Promis par Emmanuel Macron lors de la campagne présidentielle, le prélèvement forfaitaire unique (PFU), plus communément appelé « flat tax », vise à harmoniser et plafonner l’imposition des revenus du capital. En appliquant la même taxation de 30% sur les intérêts, plus-values et autres dividendes, la réforme vise à simplifier la fiscalité de l’épargne et inciter ainsi les Français à investir dans les entreprises françaises, favorisant ainsi l’innovation et la création de l’emploi.

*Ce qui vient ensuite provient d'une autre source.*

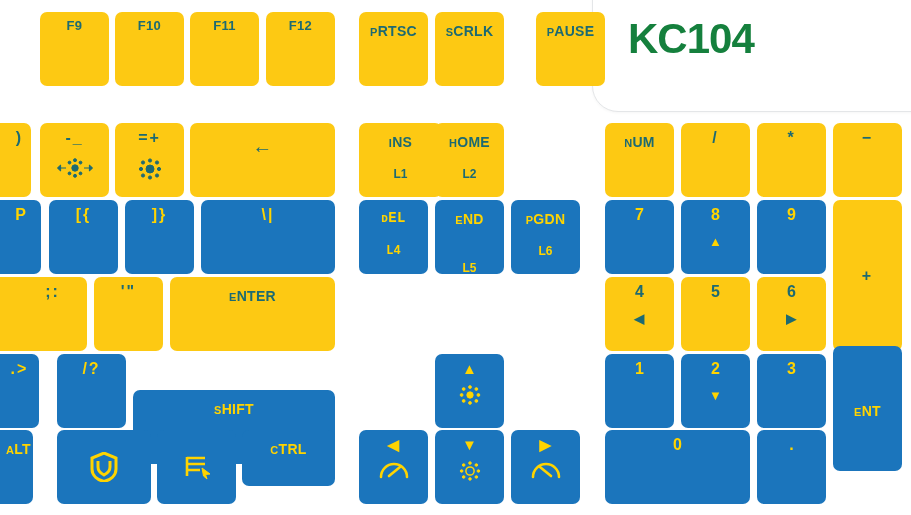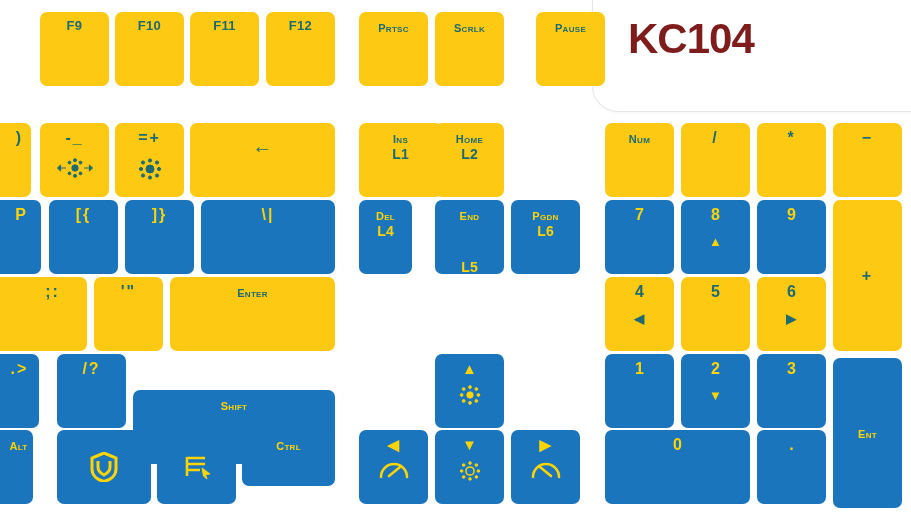--- a/index.html
+++ b/index.html
@@ -48,7 +48,7 @@
   .gl.tight{ margin-top:7px;}
 
   
-  .sc{font-variant:small-caps;text-transform:lowercase;font-size:11px;}
+  .sc{font-variant:small-caps;text-transform:lowercase;font-size:20px;}
   .sc::first-letter{font-size:16px;}
 </style>
 </head>

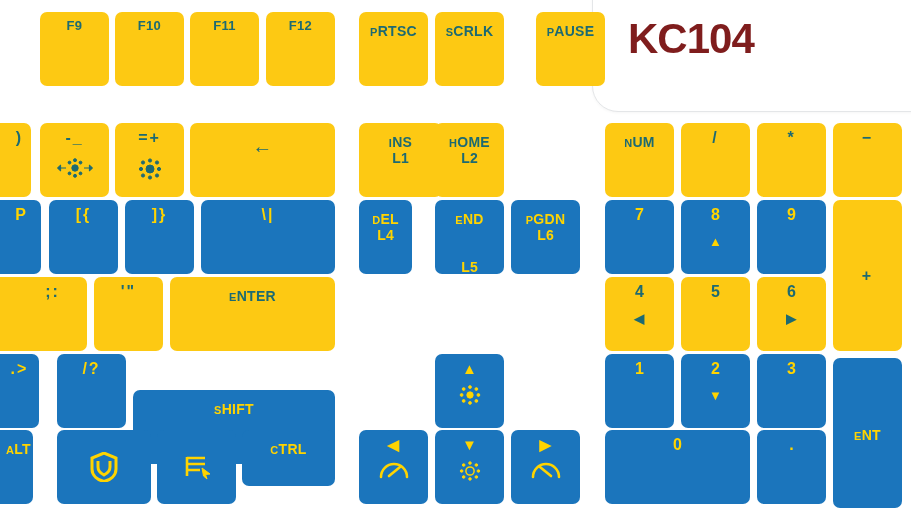--- a/index.html
+++ b/index.html
@@ -19,7 +19,7 @@
   .logo-text{
     position:absolute; left:628px; top:18px;
     font-size:42px; font-weight:bold; letter-spacing:-1px;
-    color:#7f1d1d; line-height:1;
+    color:#15803d; line-height:1;
     font-family:"Liberation Sans",sans-serif;
   }
 

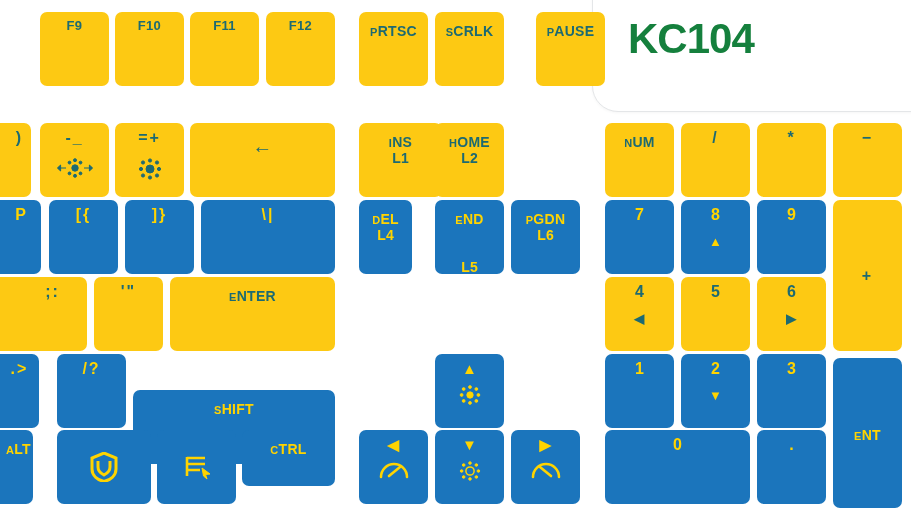--- a/index.html
+++ b/index.html
@@ -42,7 +42,7 @@
   }
   .lbl.sym{ font-size:16px; letter-spacing:2px; font-weight:bold;}
   .lbl.num{ font-size:16px; font-weight:bold;}
-  .sub{ font-size:14px; font-weight:bold; margin-top:1px; line-height:1;}
+  .sub{ font-size:12px; font-weight:bold; margin-top:18px; line-height:1;}
   .center-only{ justify-content:center; padding-top:0;}
   .gl{ margin-top:11px; display:block;}
   .gl.tight{ margin-top:7px;}

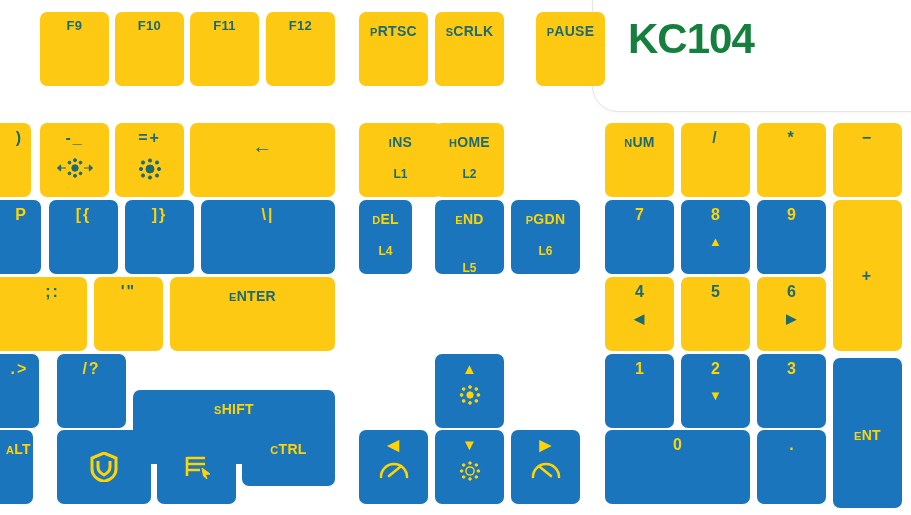--- a/index.html
+++ b/index.html
@@ -189,7 +189,7 @@
     <span class="sub">L2</span>
   </div>
 
-  <div class="key blue" style="left:359px;top:200px;width:53px;height:74px;">
+  <div class="key blue" style="left:359px;top:200px;width:69px;height:74px;font-family:Liberation Mono, monospace;">
     <span class="lbl sc">Del</span>
     <span class="sub">L4</span>
   </div>

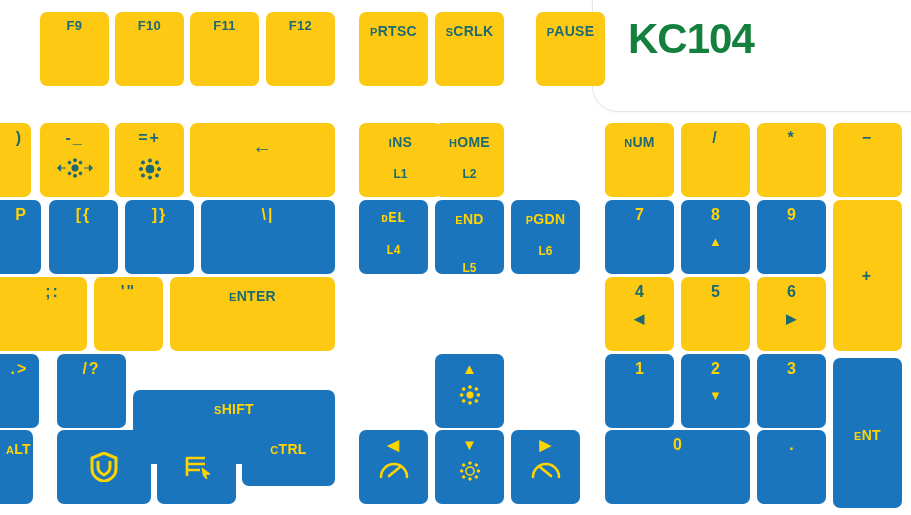--- a/index.html
+++ b/index.html
@@ -301,7 +301,7 @@
   <div class="key blue" style="left:757px;top:354px;width:69px;height:74px;">
     <span class="lbl num">3</span>
   </div>
-  <div class="key blue center-only" style="left:833px;top:358px;width:69px;height:150px;">
+  <div class="key blue center-only" style="left:833px;top:346px;width:69px;height:125px;">
     <span class="lbl sc">Ent</span>
   </div>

Au 1er janvier 2018, la loi de finances et la loi de financement sécurité sociale prévoient, sous réserve de modification, une augmentation de la CSG portant le taux global des prélèvements sociaux à 17,2% et une taxation à 12,8% des produits d’épargne formant ainsi la « flat tax » de 30% appliquées sur les intérêts et plus-values des placements.

Toutefois, certains produits d’épargne ne seront pas assujettis au PFU. Il s’agit des livrets d’épargne réglementée (Livret A, Livret de développement durable et solidaire, Livret Jeune, Livret d’épargne populaire), du plan d’épargne en actions (PEA), de l’épargne salariale (PEE, Perco), de l’épargne logement (CEL, PEL) souscrite avant le 1er janvier 2018, et des contrats d’assurance vie dont l’encours net, correspondant aux primes versées, est inférieur à 150.000 euros par personne. Les épargnants pourront opter pour une imposition sur l’impôt sur le revenu en lieu et place de la « flat tax » si leur situation fiscale est plus favorable.